Al oír á su cliente expresarse con una lucidez perfecta y contar hechos tan verosímiles, aunque extraños, el joven procurador dejó sus protocolos, colocó el codo sobre la mesa y la mano en la mejilla, y miró al coronel fijamente.
—Caballero, ¿sabe usted, le dijo interrumpiéndole, que soy el procurador de la condesa Ferraud, viuda del coronel Chabert?
—¡Mi mujer! Sí, señor. Y por eso, después de cien pasos infructuosos dados en casa de ciertos curiales, que me han tomado por un loco, me he determinado á venir á verle. Más tarde le hablaré á usted de mis desgracias. Ahora, déjeme usted contar los hechos, ó, mejor dicho, explicarle, más bien que el modo como han ocurrido, el modo como han debido ocurrir. Ciertas circunstancias, que sólo deben ser conocidas del Padre eterno, me obligan á exponerlas como meras hipótesis. A mi entender, caballero, las heridas que recibí debieron probablemente producir un tétanos ó una crisis análoga á una enfermedad que se llama catalepsia. De otro modo, ¿cómo concebir que yo haya sido despojado de mis trajes, como acostumbra á hacerse en la guerra, y que haya sido arrojado á las fosas de los soldados por las gentes encargadas de enterrar á los muertos?

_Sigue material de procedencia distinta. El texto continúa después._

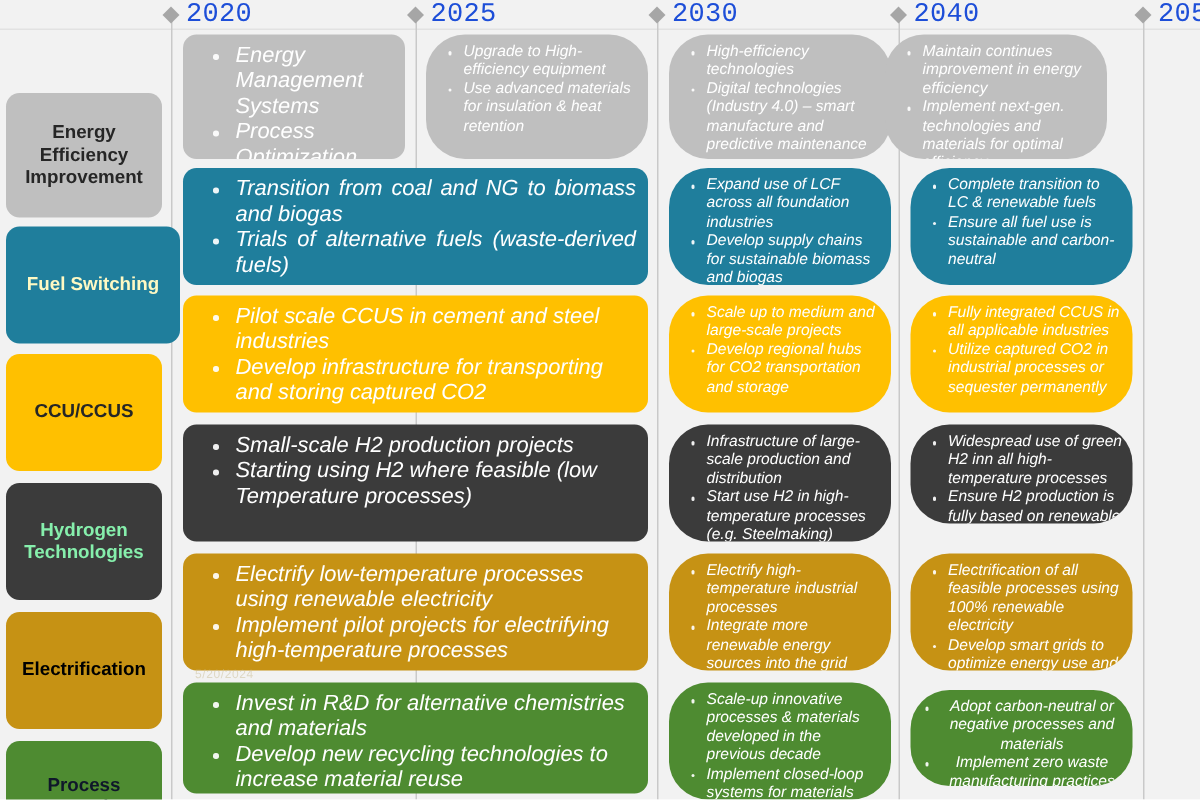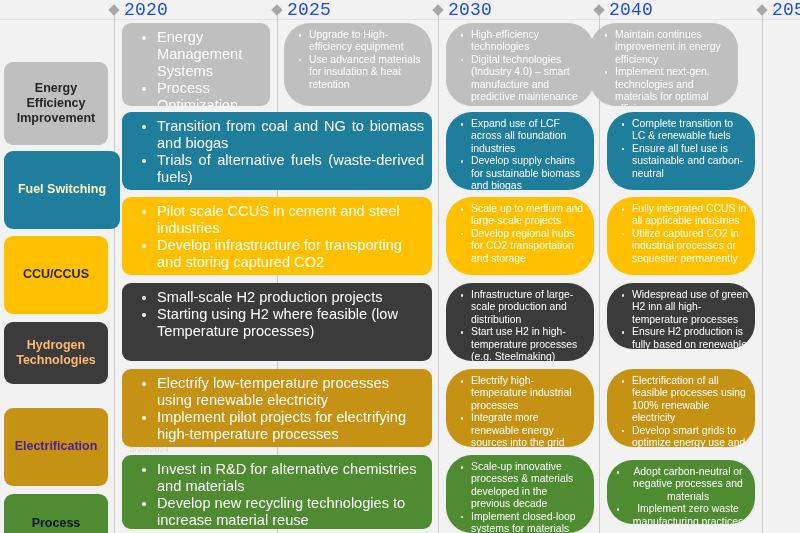--- a/index.html
+++ b/index.html
@@ -84,20 +84,21 @@
     font-family: "Liberation Sans", sans-serif;
     margin-top: 39px;
   }
 
   .card {
     position: absolute;
     border-radius: 9px;
     padding: 5px 6px 5px 4px;
     overflow: hidden;
     color: #ffffff;
+    font-style: italic;
   }
 
   .card ul {
     margin: 0;
     padding: 0;
     list-style: none;
   }
   .card li {
     position: relative;
     padding-left: 17px;
@@ -277,21 +278,21 @@
 
     <div class="card small" style="left:607px;top:0;width:148px;height:78px;background:#FFC000">
       <ul>
         <li>Fully integrated CCUS in all applicable industries</li>
         <li>Utilize captured CO2 in industrial processes or sequester permanently</li>
       </ul>
     </div>
   </div>
 
   <div class="row" style="top:283px;height:78px">
-    <div class="cat-label" style="top:0;height:62px;width:104px;background:#3B3B3B;color:#fdba74">
+    <div class="cat-label" style="top:0;height:78px;width:104px;background:#3B3B3B;color:#86efac">
       <span>Hydrogen Technologies</span>
     </div>
 
     <div class="card big" style="left:122px;top:0;width:310px;height:78px;background:#3B3B3B">
       <ul>
         <li>Small-scale H2 production projects</li>
         <li>Starting using H2 where feasible (low Temperature processes)</li>
       </ul>
     </div>
 
@@ -304,21 +305,21 @@
 
     <div class="card small" style="left:607px;top:0;width:148px;height:66px;background:#3B3B3B">
       <ul>
         <li>Widespread use of green H2 inn all high-temperature processes</li>
         <li>Ensure H2 production is fully based on renewable energy</li>
       </ul>
     </div>
   </div>
 
   <div class="row" style="top:369px;height:78px">
-    <div class="cat-label" style="top:0;height:78px;width:104px;background:#C69214;color:#4c1d95">
+    <div class="cat-label" style="top:0;height:78px;width:104px;background:#C69214;color:#000000">
       <span>Electrification</span>
     </div>
 
     <div class="card big" style="left:122px;top:0;width:310px;height:78px;background:#C69214">
       <ul>
         <li>Electrify low-temperature processes using renewable electricity</li>
         <li>Implement pilot projects for electrifying high-temperature processes</li>
       </ul>
     </div>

Antes de pasar adelante, permítame que le explique un detalle que yo no pude comprender hasta después de ocurrir un acontecimiento, que bien puede llamarse mi muerte. En 1814 encontré en Stutgard a un antiguo sargento mayor de mi regimiento.

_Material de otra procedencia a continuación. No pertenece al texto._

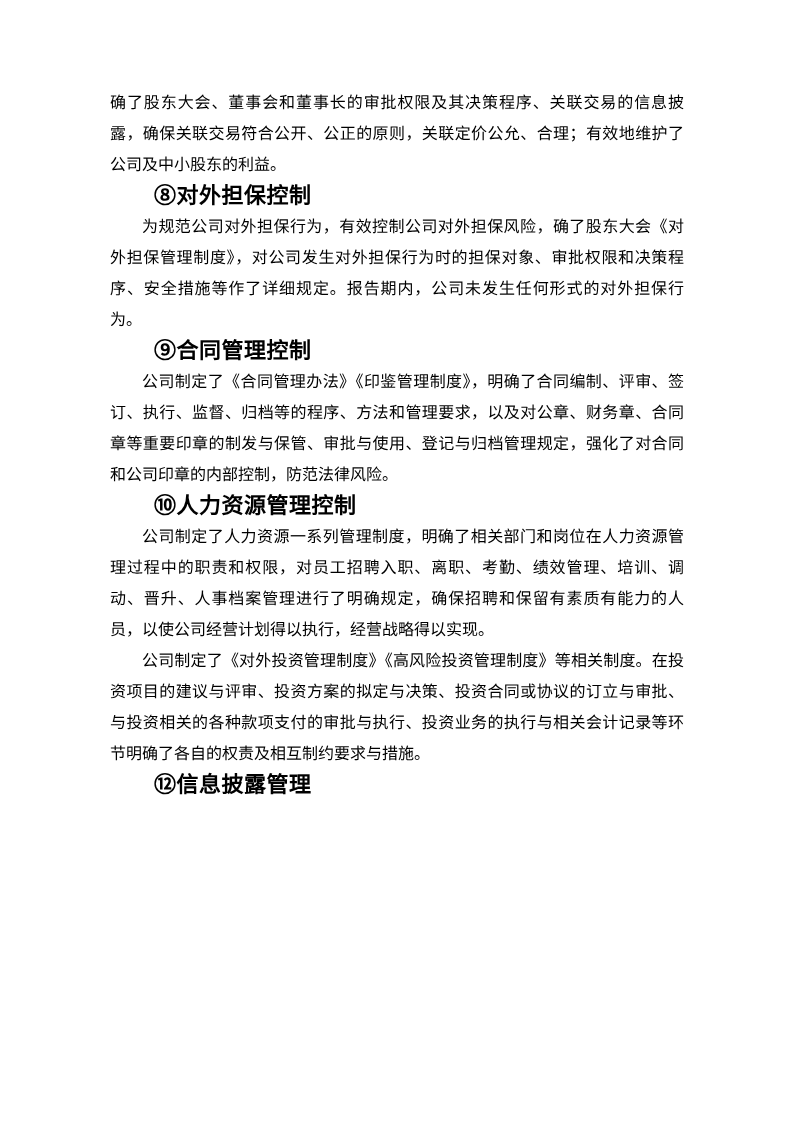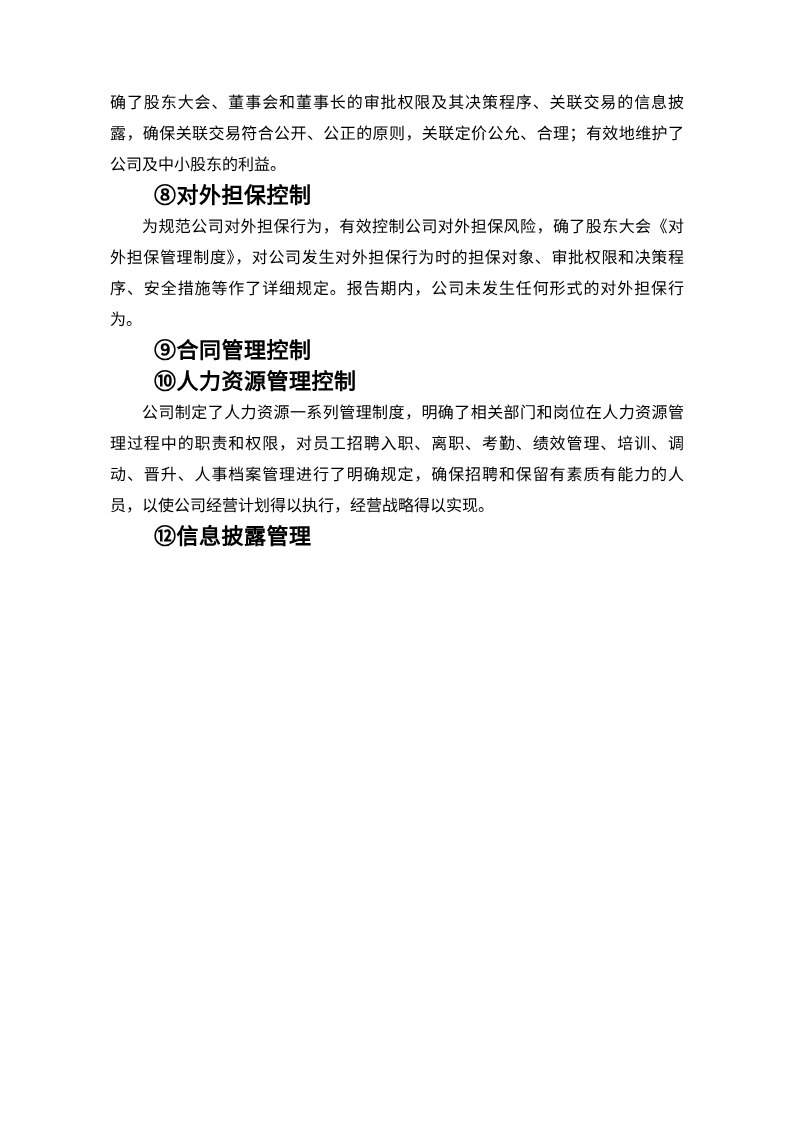--- a/index.html
+++ b/index.html
@@ -42,17 +42,19 @@
 </style>
 </head>
 <body>
 
 <div class="page">
   <div class="content">
       <p class="para no-indent">确了股东大会、董事会和董事长的审批权限及其决策程序、关联交易的信息披露，确保关联交易符合公开、公正的原则，关联定价公允、合理；有效地维护了公司及中小股东的利益。</p>
       <h3 class="heading">⑧对外担保控制</h3>
       <p class="para">为规范公司对外担保行为，有效控制公司对外担保风险，确了股东大会《对外担保管理制度》，对公司发生对外担保行为时的担保对象、审批权限和决策程序、安全措施等作了详细规定。报告期内，公司未发生任何形式的对外担保行为。</p>
       <h3 class="heading">⑨合同管理控制</h3>
+      <p class="para">公司制定了《合同管理办法》《印鉴管理制度》，明确了合同编制、评审、签订、执行、监督、归档等的程序、方法和管理要求，以及对公章、财务章、合同章等重要印章的制发与保管、审批与使用、登记与归档管理规定，强化了对合同和公司印章的内部控制，防范法律风险。</p>
       <h3 class="heading">⑩人力资源管理控制</h3>
       <p class="para">公司制定了人力资源一系列管理制度，明确了相关部门和岗位在人力资源管理过程中的职责和权限，对员工招聘入职、离职、考勤、绩效管理、培训、调动、晋升、人事档案管理进行了明确规定，确保招聘和保留有素质有能力的人员，以使公司经营计划得以执行，经营战略得以实现。</p>
+      <p class="para">公司制定了《对外投资管理制度》《高风险投资管理制度》等相关制度。在投资项目的建议与评审、投资方案的拟定与决策、投资合同或协议的订立与审批、与投资相关的各种款项支付的审批与执行、投资业务的执行与相关会计记录等环节明确了各自的权责及相互制约要求与措施。</p>
       <h3 class="heading">⑫信息披露管理</h3>
     </div>
 </div>
 
 </body></html>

Este buen hombre, único que ha querido reconocerme y de quien hablaré á usted en seguida, me explicó el fenómeno de mi conservación, diciéndome que mi caballo había recibido un balazo en uno de los flancos en el momento en que yo mismo fui herido. La bestia y el caballero cayeron, pues, como si fueran dos muñecos de madera. Al caer, bien hacia el lado derecho, ó bien hacia el izquierdo, quedé sin duda cubierto por el cuerpo de mi caballo, el cual me libró de ser aplastado por los caballos y de ser herido por los balazos. Cuando volví en mí, señor, yo estaba en una posición y en una atmósfera de la que no podría darle idea aunque estuviese hablando hasta mañana. El poco aire que respiraba era mefítico. Quise moverme y me encontré sin espacio para ello; al abrir los ojos no vi nada.